The most prominent excuse being offered is that Roseanne is “mentally ill,” and that her bigoted commentary is merely a ‘symptom’ of that ‘disease’. Some of her most devout supporters are also using this moment in time to figuratively dig up Robin Williams and suggest that the times when he made jokes that were fueled by racism and ignorance were apparently a product of his “mental illness,” too. If I were to follow their logic all the way through, perhaps I’d come up with something like this:
If bigoted remarks are a symptom of “mental illness,” and “mental illness” is a disability, and disabilities require accommodations under the Americans with Disabilities Act (ADA), then apparently allowing space for some such remarks becomes a reasonable accommodation.
Perfect! White people needed nothing more in this country than another justification for racism. Because they’re just innocent victims. (It’s the black and brown people who are criminals and terrorists, right?)

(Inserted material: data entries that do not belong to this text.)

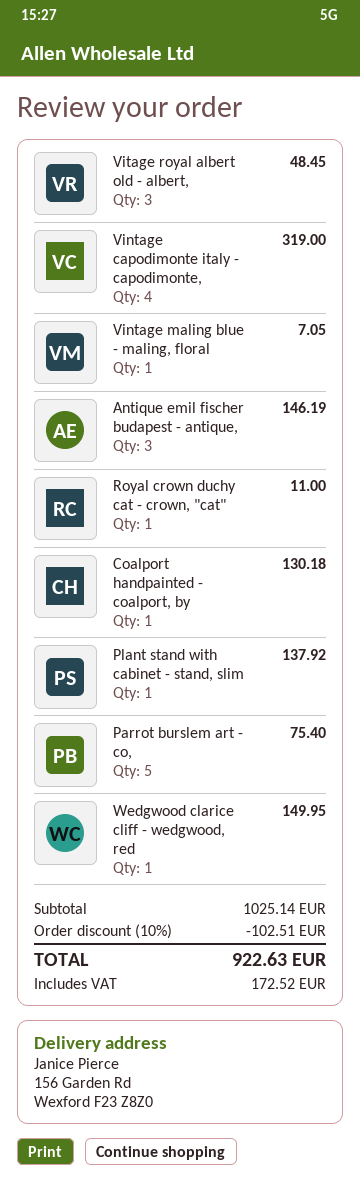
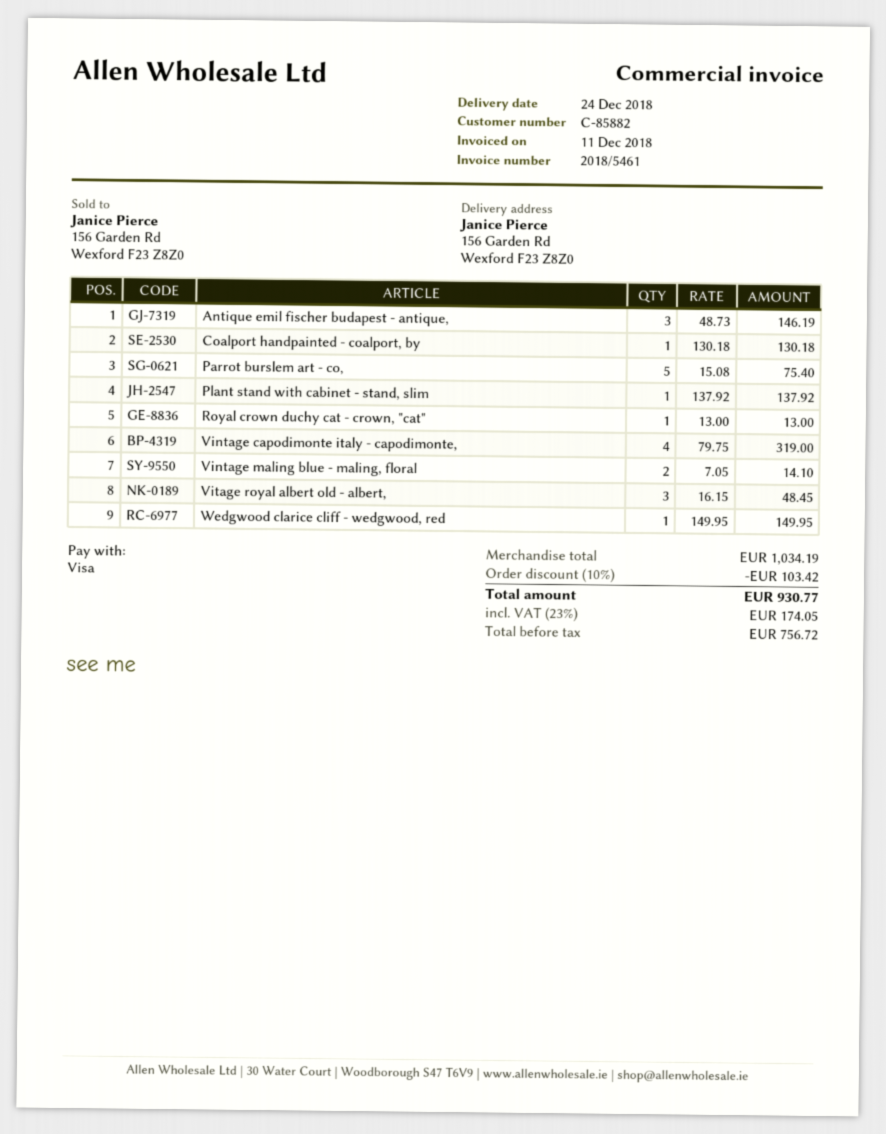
Vintage maling blue - maling, floral: 1 for 7.05 -> 2 for 14.10
Royal crown duchy cat - crown, "cat": 1 for 11.00 -> 1 for 13.00
subtotal: 1025.14 -> 1034.19
discount: 10% = 102.51 -> 10% = 103.42
tax: 172.52 -> 174.05
total: 922.63 -> 930.77

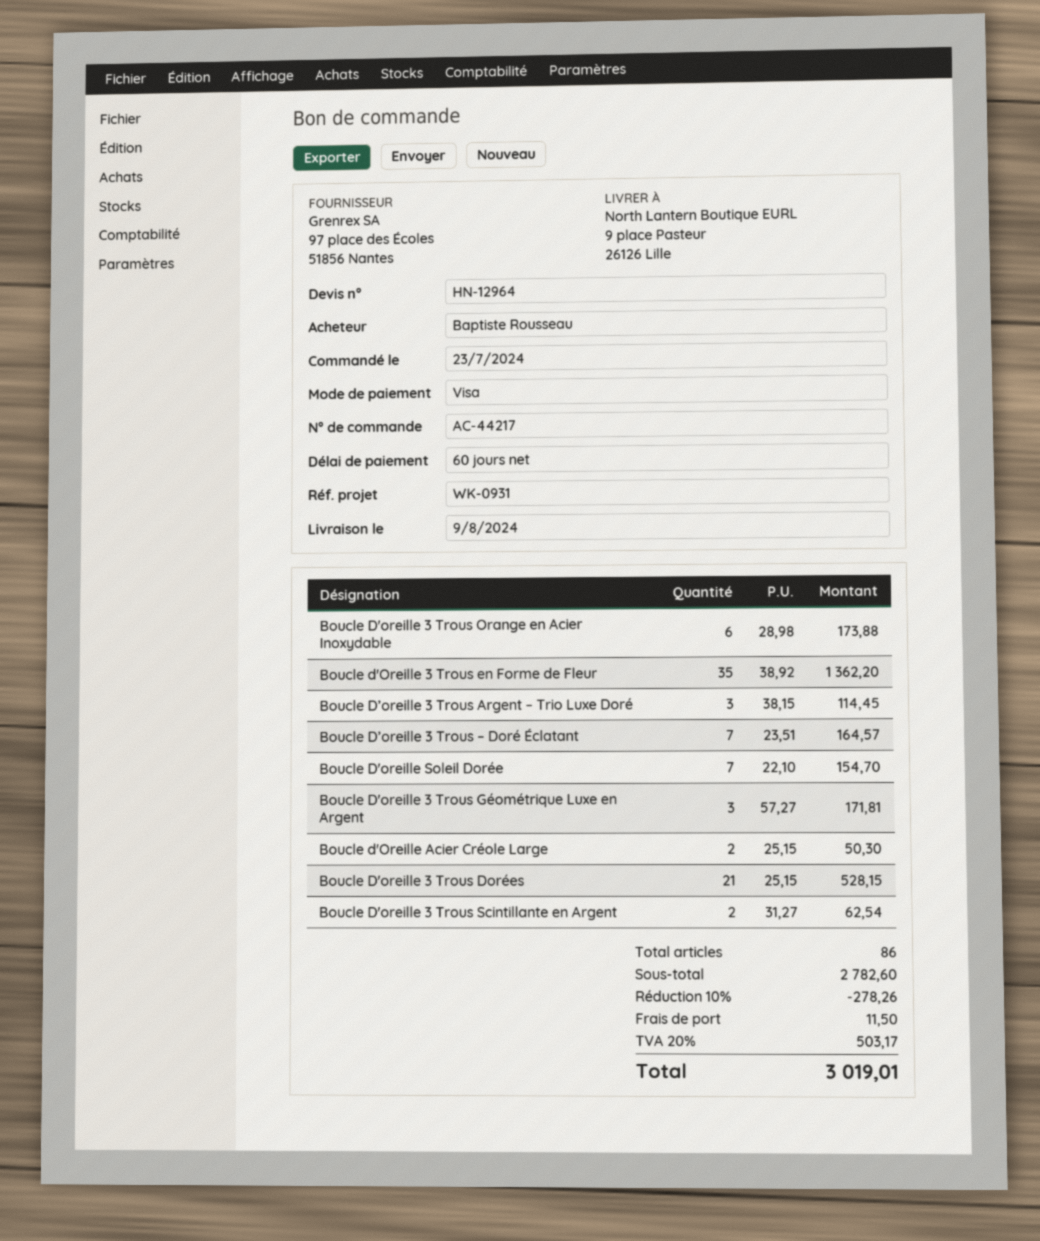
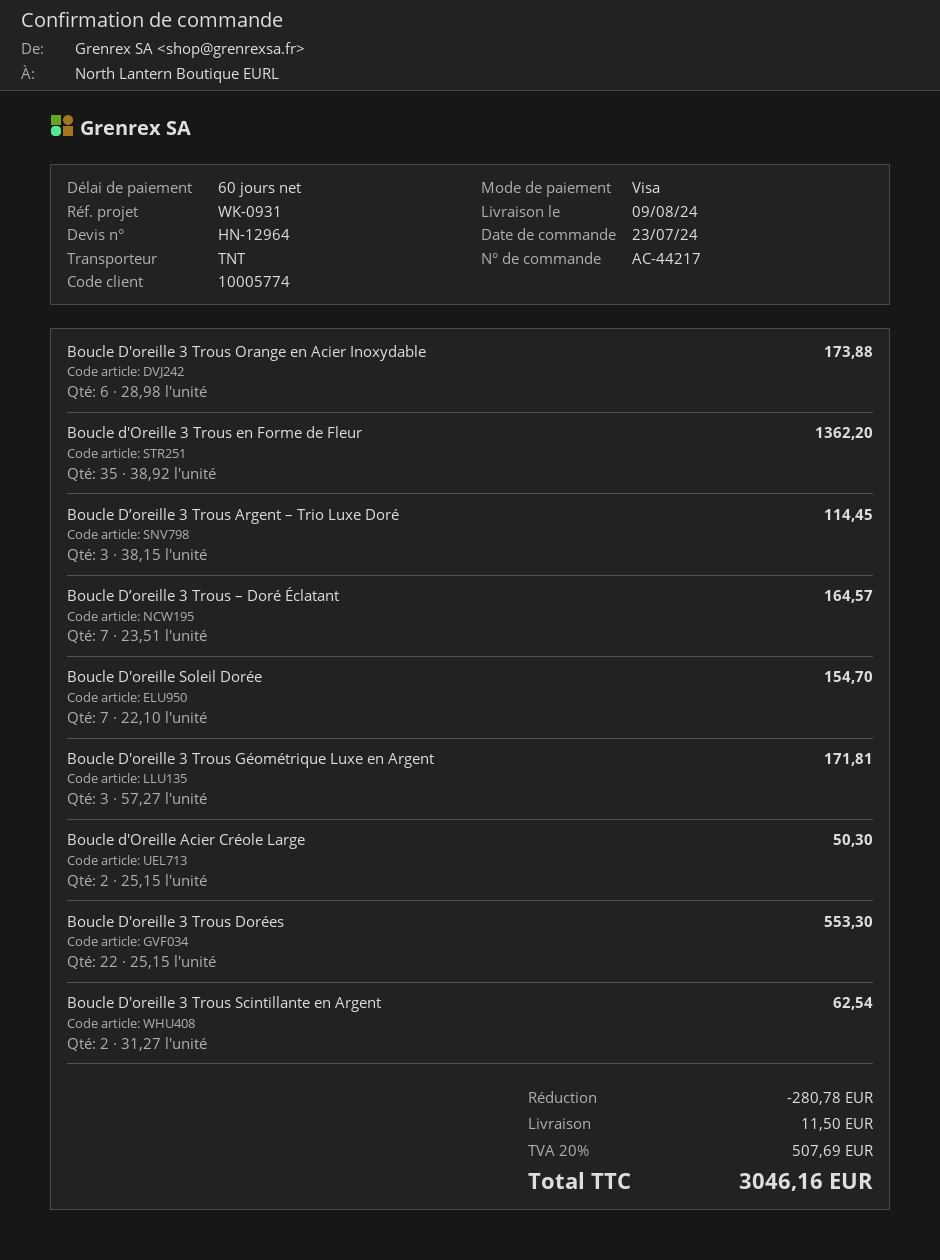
Boucle D'oreille 3 Trous Dorées: 21 x 25.15 = 528.15 -> 22 x 25.15 = 553.30
discount: 278.26 -> 280.78
tax: 20% = 503.17 -> 20% = 507.69
total: 3019.01 -> 3046.16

All this space-making for hateful remarks such as Roseanne’s comes less than a week after the National Football League (NFL) announced that players may now face penalties for failure to “stand and show respect” during the National Anthem, and the teams to which they belong can be fined by the league. (This is the same National Anthem that includes a whole section on slavery and celebrating the death of black people that is oh so conveniently forgotten by or unknown to most these days.) That’s right. While some are trying to give Roseanne a pass for her blatant bigotry, others are trying to punish those who’d quietly take a stand against its consequences by kneeling. You know… things like police brutality and death. (Click here or on the image to the left for more on the topic of the NFL and kneeling.)
The truth: There is in fact a longstanding relationship between psychiatry and racism. But, it’s surely not that racism is a symptom of such a so-called “illness.” Rather, the truth is that psychiatry has long been used as a tool of racism. For example, Drapetomania (coined by Samuel A. Cartwright in the 1700s) was a psychiatric diagnosis for which the only symptom was an attempt to run away on the part of an enslaved individual. Or we can look to Jonathan Metzl’s work (among others) to demonstrate how Schizophrenia used to be a diagnosis most commonly attributed to white women (who weren’t conforming to the societal norms of womanhood at the time), and how it somehow mysteriously transitioned into largely a black man’s diagnosis during the Civil Rights era of the 1960’s. Suman Fernando, a British psychiatrist and black man who grew up in Sri Lanka, speaks well to the relationship between the two, as well, as does Joy DeGruy who has spoken powerfully about a phenomenon she calls ‘Post Traumatic Slave Syndrome’.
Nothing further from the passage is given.